**Extracted entries**.

____________

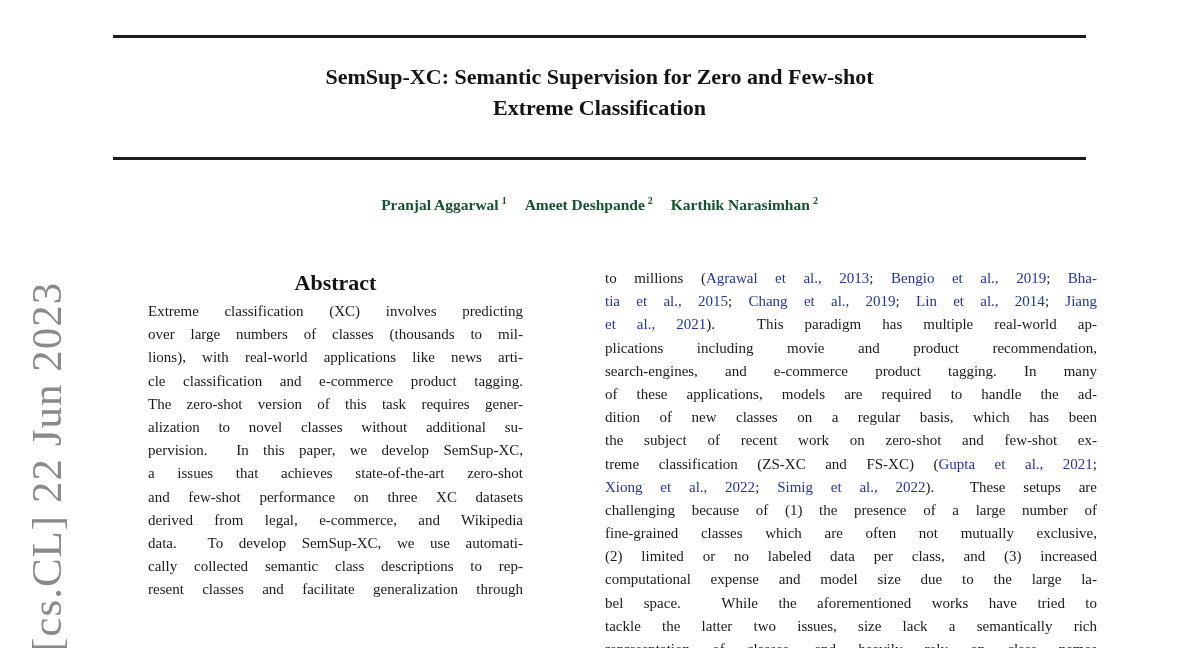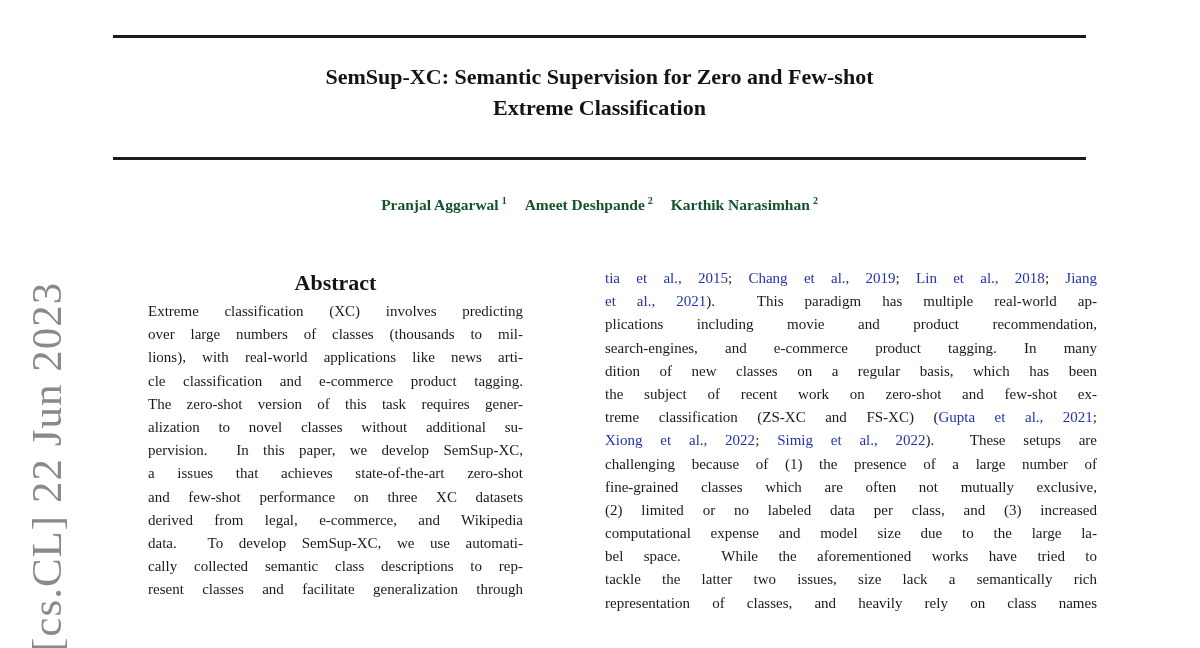"to millions (Agrawal et al.," div.tline { html: none -> <div><span>to millions (</span><span>Agrawal et al., 2013</span><span>; </span><span>Bengio et al., 2019</span><span>; </span><span>Bha-</span></div> }
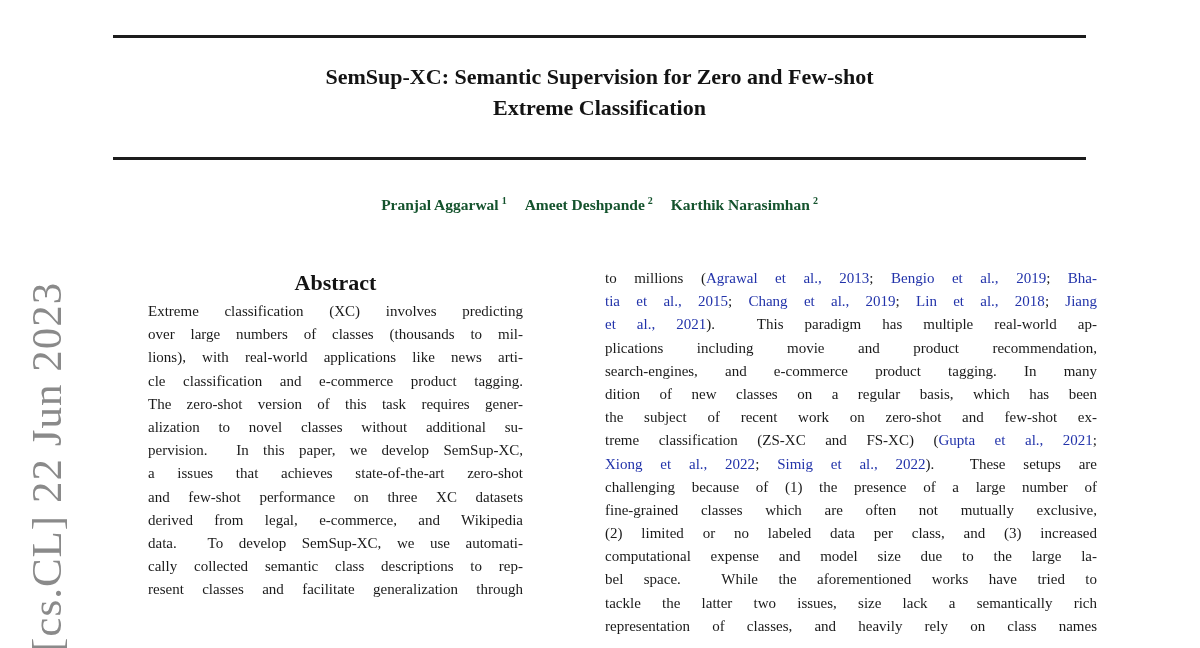"Lin et al., 2018" span.cite { text: 2018 -> 2014 }
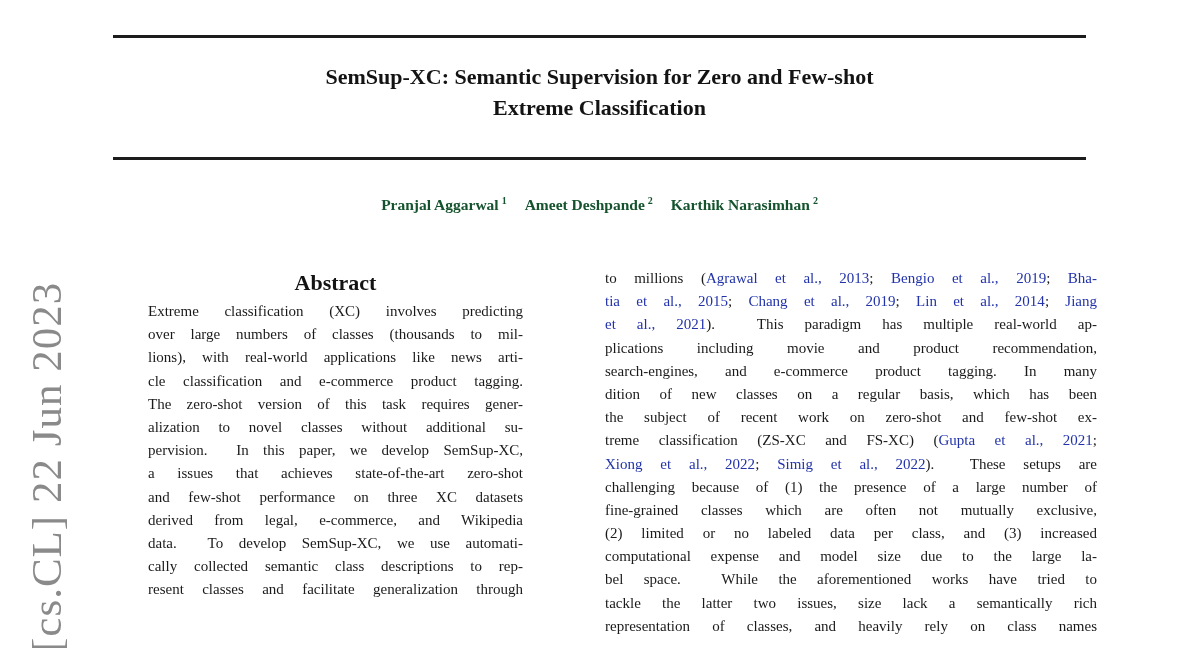"of these applications, models are" div.tline { html: none -> <div><span>of these applications, models are required to handle the ad-</span></div> }
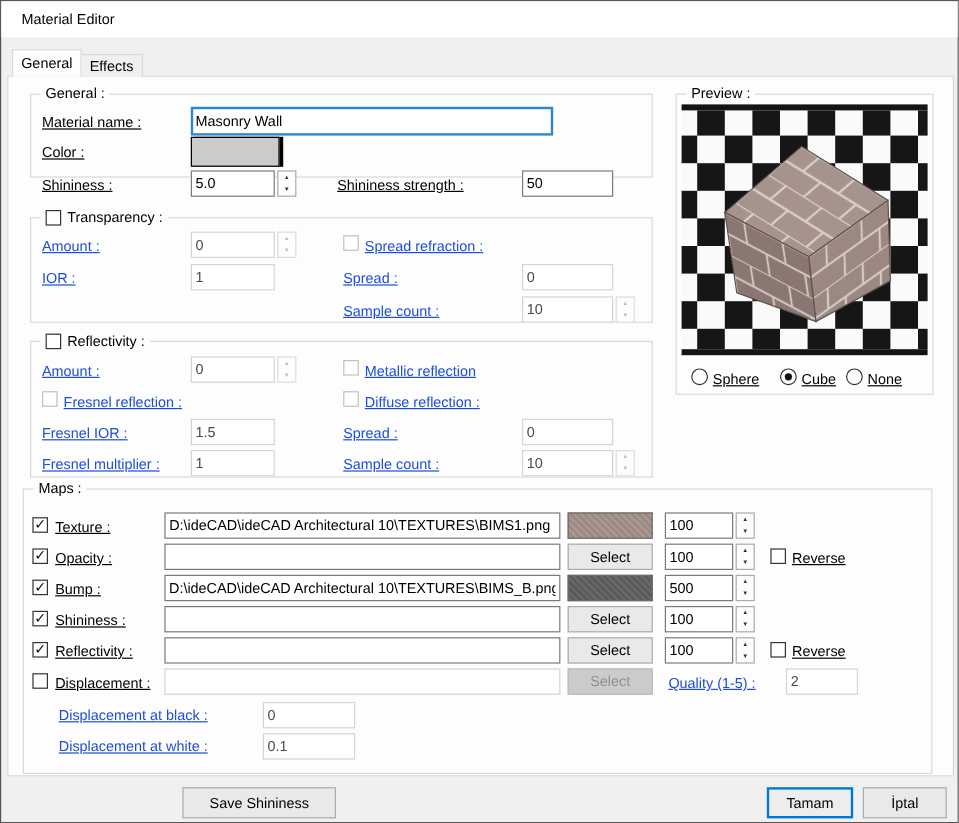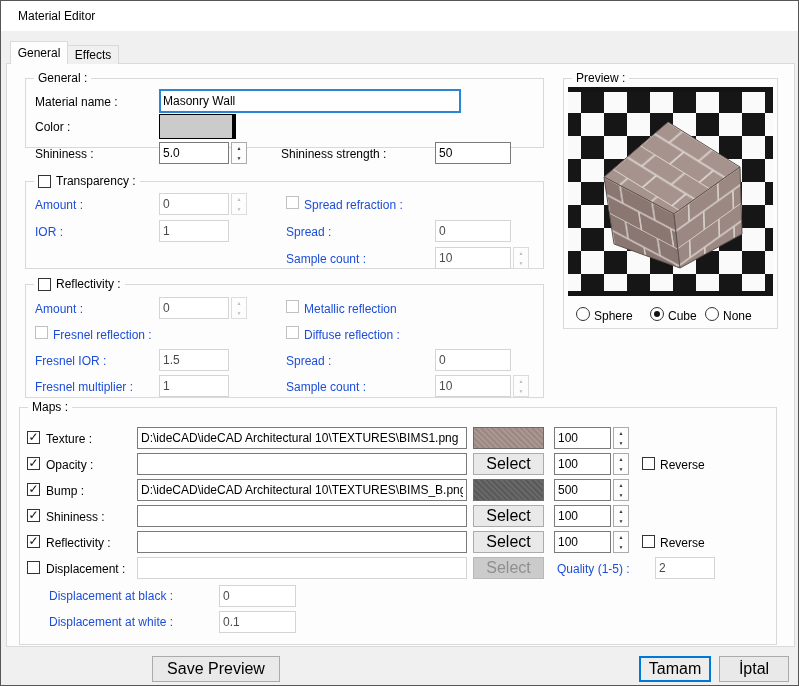"Material name :" .lbl { text-decoration: none -> underline }
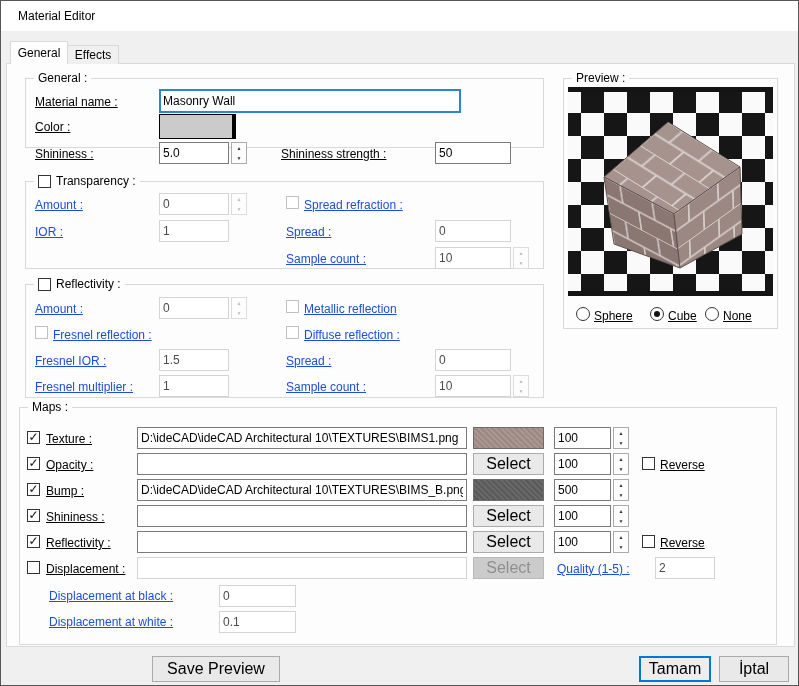"Select" .btn { font-size: 16px -> 12px }
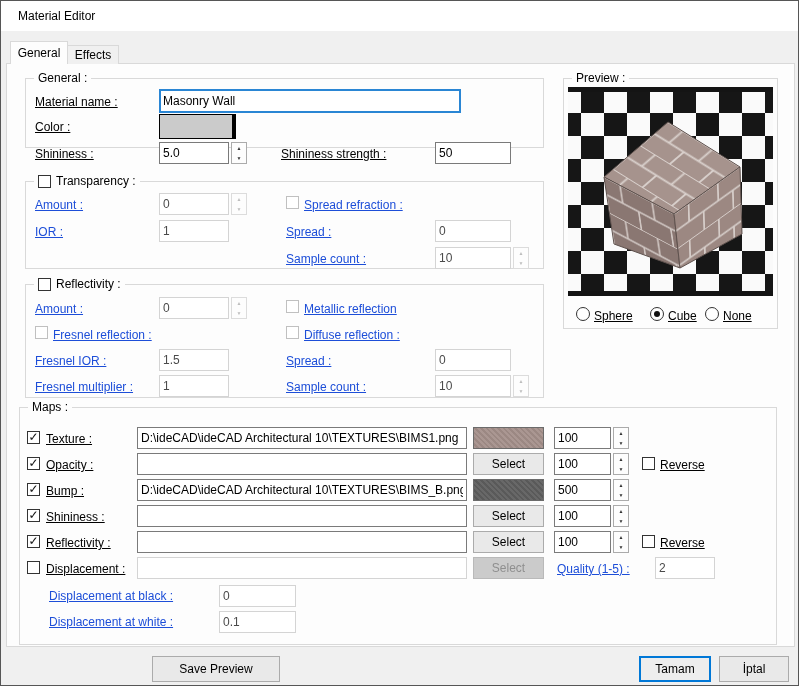"Save Preview" div.btn { text: Preview -> Shininess }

____________

**Activity**. What this calls for is a word-for-word copy of the listing above, pictures excluded.

**Completed exercise**.
"to millions (Agrawal et al.," div.tline { html: none -> <div><span>to millions (</span><span>Agrawal et al., 2013</span><span>; </span><span>Bengio et al., 2019</span><span>; </span><span>Bha-</span></div> }
"Lin et al., 2018" span.cite { text: 2018 -> 2014 }
"of these applications, models are" div.tline { html: none -> <div><span>of these applications, models are required to handle the ad-</span></div> }
"Material name :" .lbl { text-decoration: none -> underline }
"Select" .btn { font-size: 16px -> 12px }
"Save Preview" div.btn { text: Preview -> Shininess }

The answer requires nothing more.